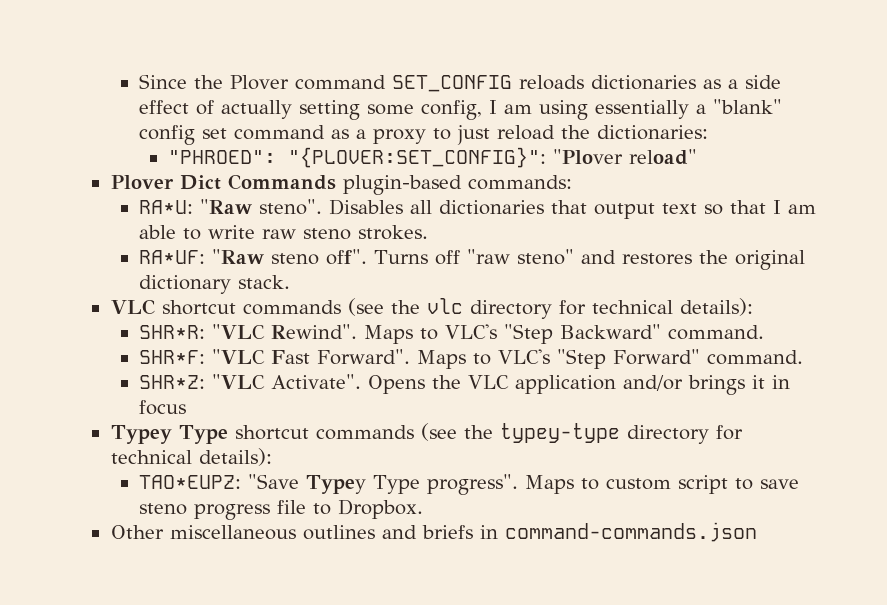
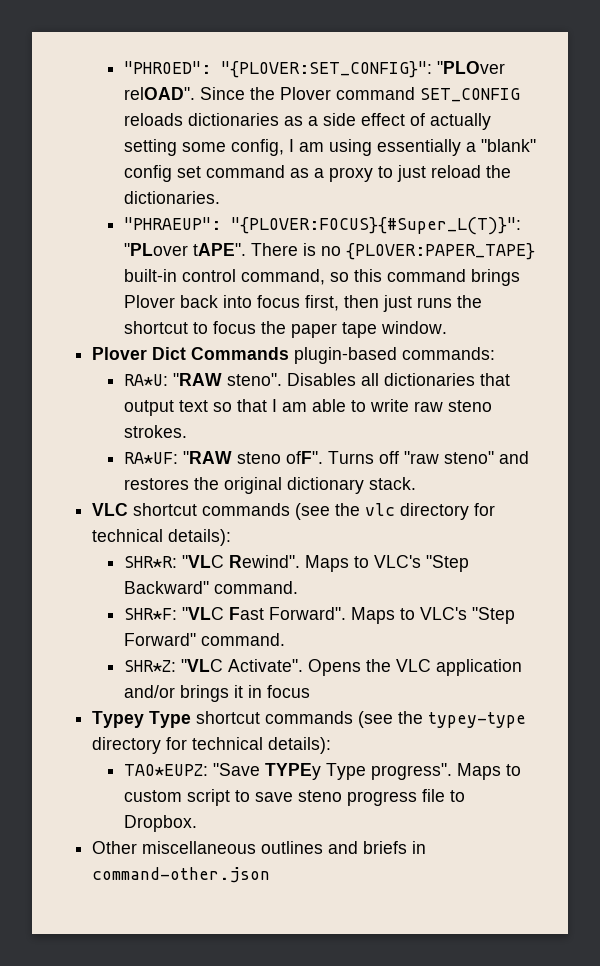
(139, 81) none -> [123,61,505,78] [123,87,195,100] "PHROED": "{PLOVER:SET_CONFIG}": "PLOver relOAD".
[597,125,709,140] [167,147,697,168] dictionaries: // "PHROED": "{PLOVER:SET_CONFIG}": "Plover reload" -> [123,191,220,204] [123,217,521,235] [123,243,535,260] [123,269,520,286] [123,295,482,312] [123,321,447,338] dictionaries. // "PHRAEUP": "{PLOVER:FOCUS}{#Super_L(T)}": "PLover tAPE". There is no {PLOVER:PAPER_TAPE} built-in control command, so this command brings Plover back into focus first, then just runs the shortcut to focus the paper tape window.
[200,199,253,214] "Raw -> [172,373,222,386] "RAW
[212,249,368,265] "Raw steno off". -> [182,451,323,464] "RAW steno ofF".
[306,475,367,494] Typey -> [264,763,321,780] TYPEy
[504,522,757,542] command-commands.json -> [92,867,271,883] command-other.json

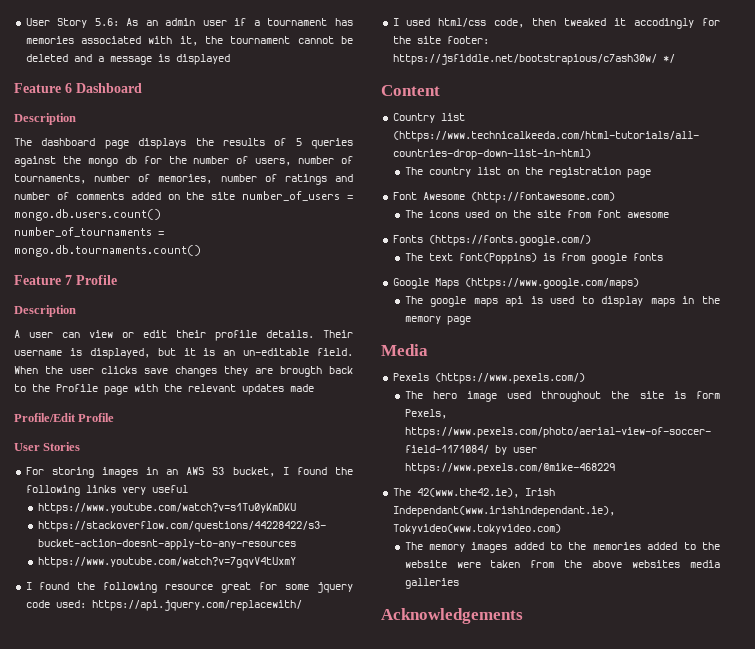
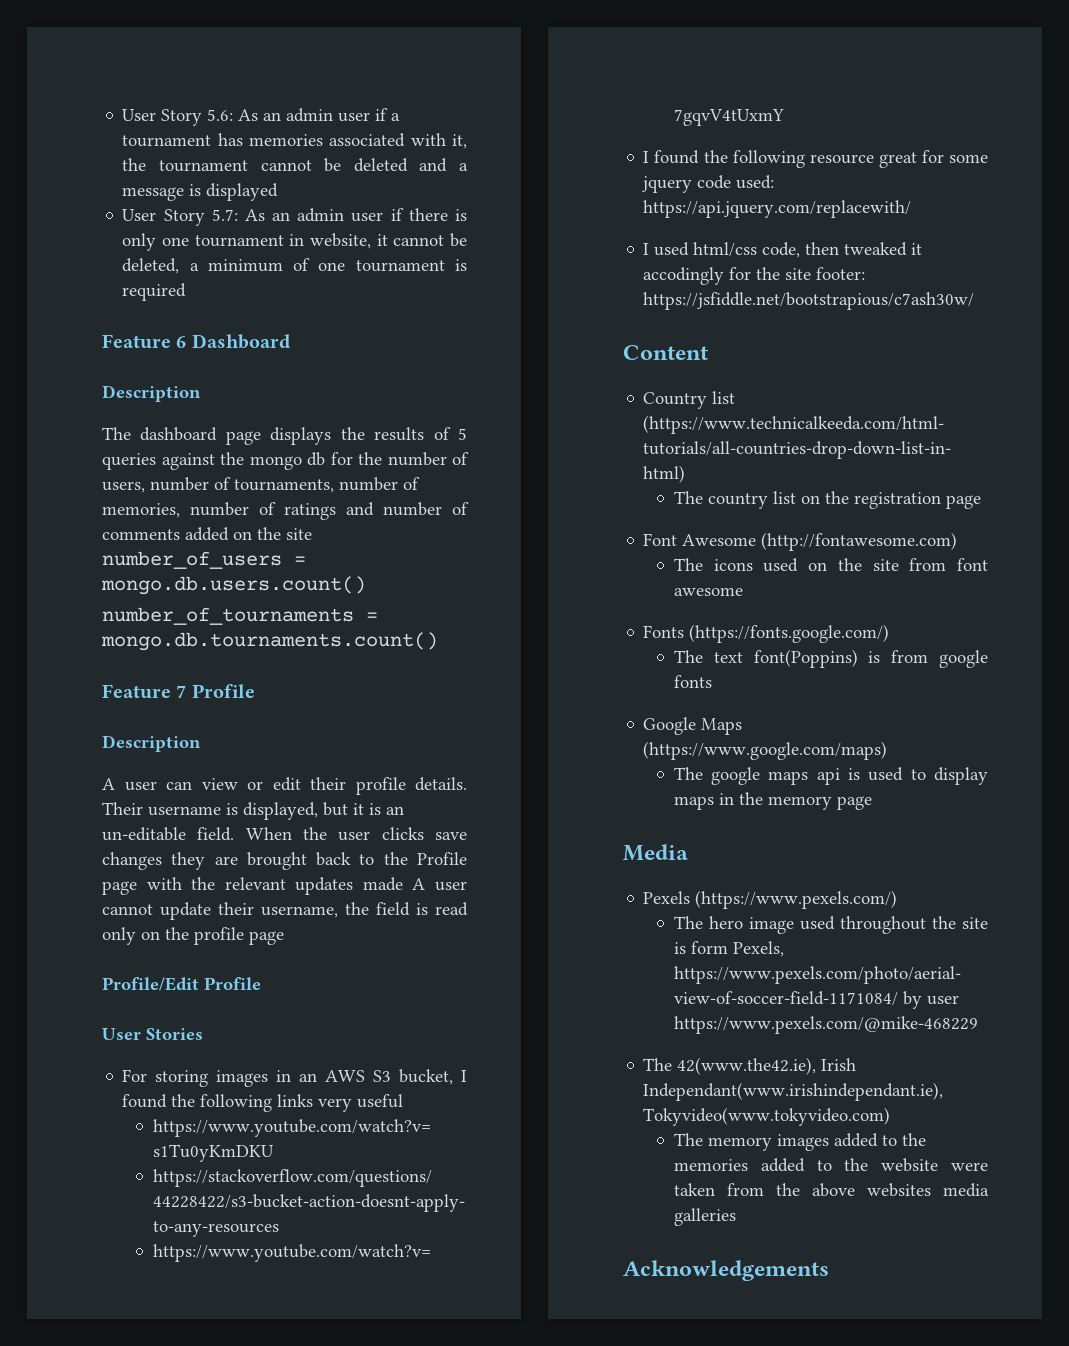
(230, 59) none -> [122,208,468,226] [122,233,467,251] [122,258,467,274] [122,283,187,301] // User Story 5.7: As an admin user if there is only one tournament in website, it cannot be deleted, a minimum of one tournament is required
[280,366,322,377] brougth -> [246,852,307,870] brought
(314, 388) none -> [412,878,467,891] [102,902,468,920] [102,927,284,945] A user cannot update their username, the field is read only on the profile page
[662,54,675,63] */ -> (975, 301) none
——————————
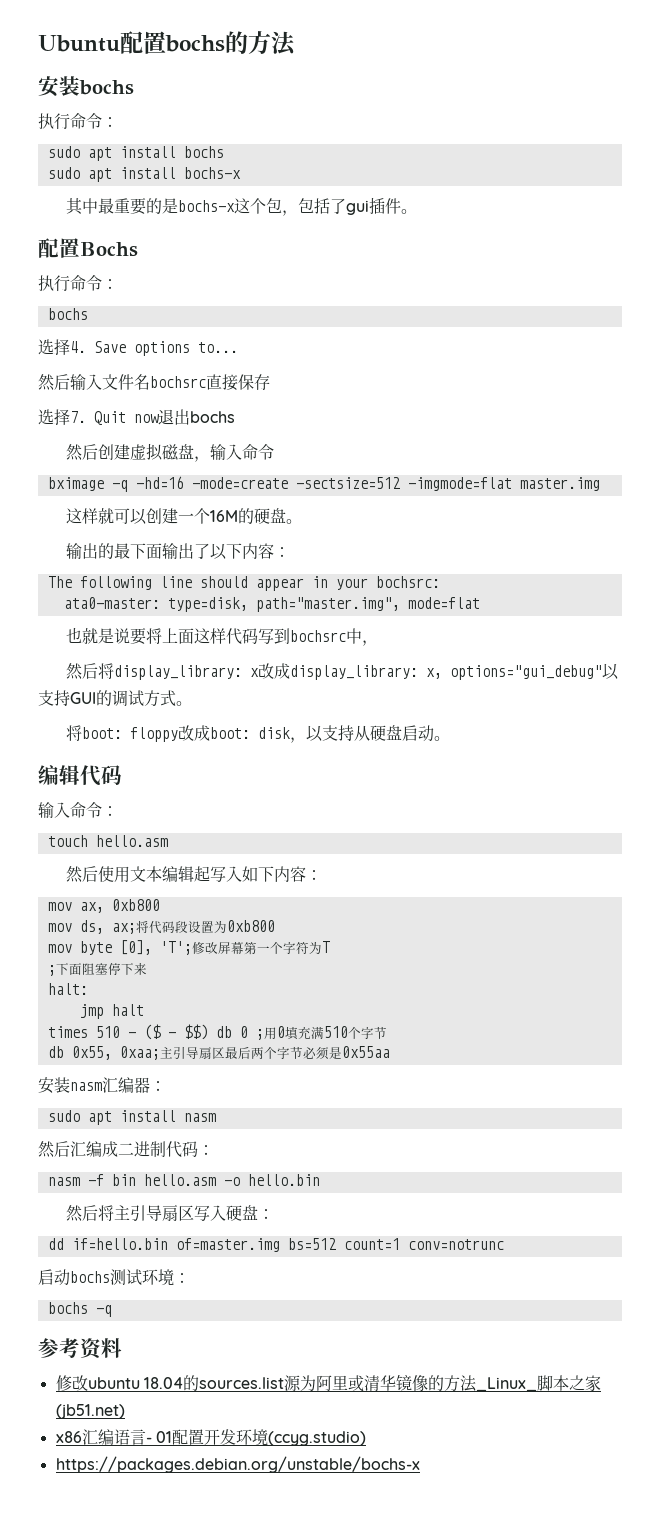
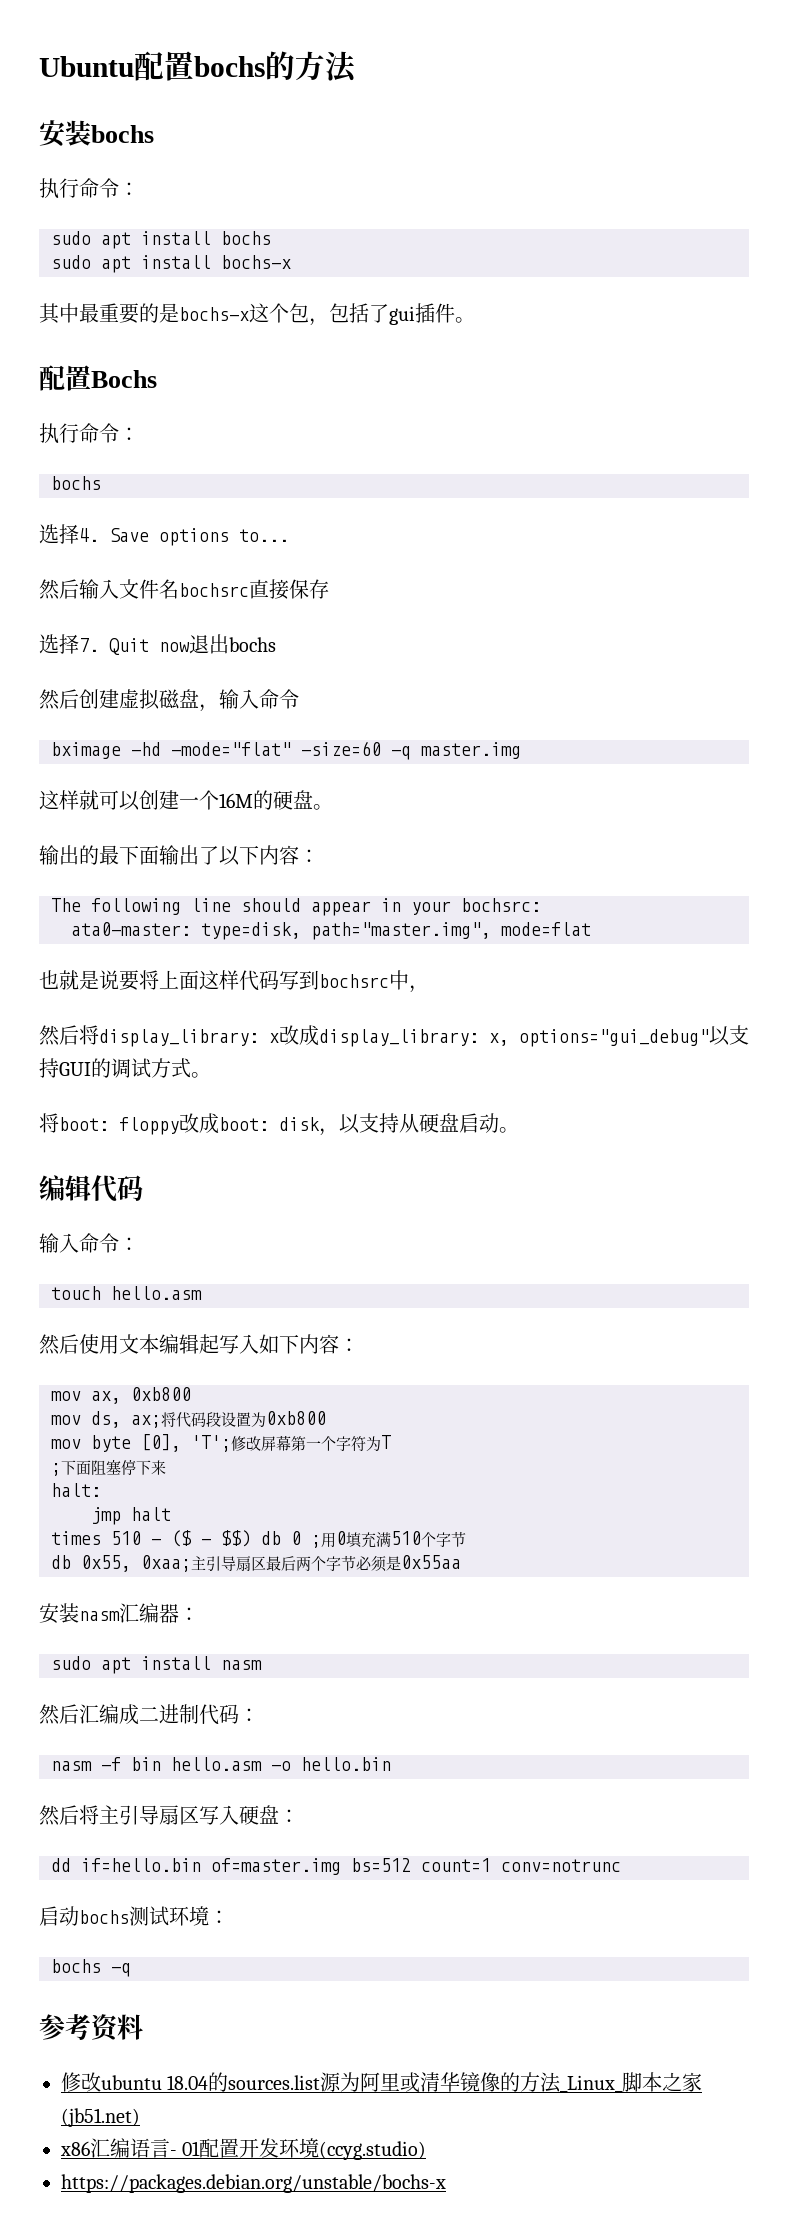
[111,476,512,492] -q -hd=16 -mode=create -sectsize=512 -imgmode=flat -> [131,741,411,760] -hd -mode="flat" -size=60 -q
——————————
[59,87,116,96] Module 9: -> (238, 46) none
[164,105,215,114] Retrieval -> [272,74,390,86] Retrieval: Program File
——————————
Excluding any pictures, print exactly the lines of the listing above from the line with "[504,522,757,542] command-commands.json ->" to the line with "[662,54,675,63] */ -> (975, 301) none", both ends included.

#### COMPLETED EXERCISE:
[504,522,757,542] command-commands.json -> [92,867,271,883] command-other.json

(230, 59) none -> [122,208,468,226] [122,233,467,251] [122,258,467,274] [122,283,187,301] // User Story 5.7: As an admin user if there is only one tournament in website, it cannot be deleted, a minimum of one tournament is required
[280,366,322,377] brougth -> [246,852,307,870] brought
(314, 388) none -> [412,878,467,891] [102,902,468,920] [102,927,284,945] A user cannot update their username, the field is read only on the profile page
[662,54,675,63] */ -> (975, 301) none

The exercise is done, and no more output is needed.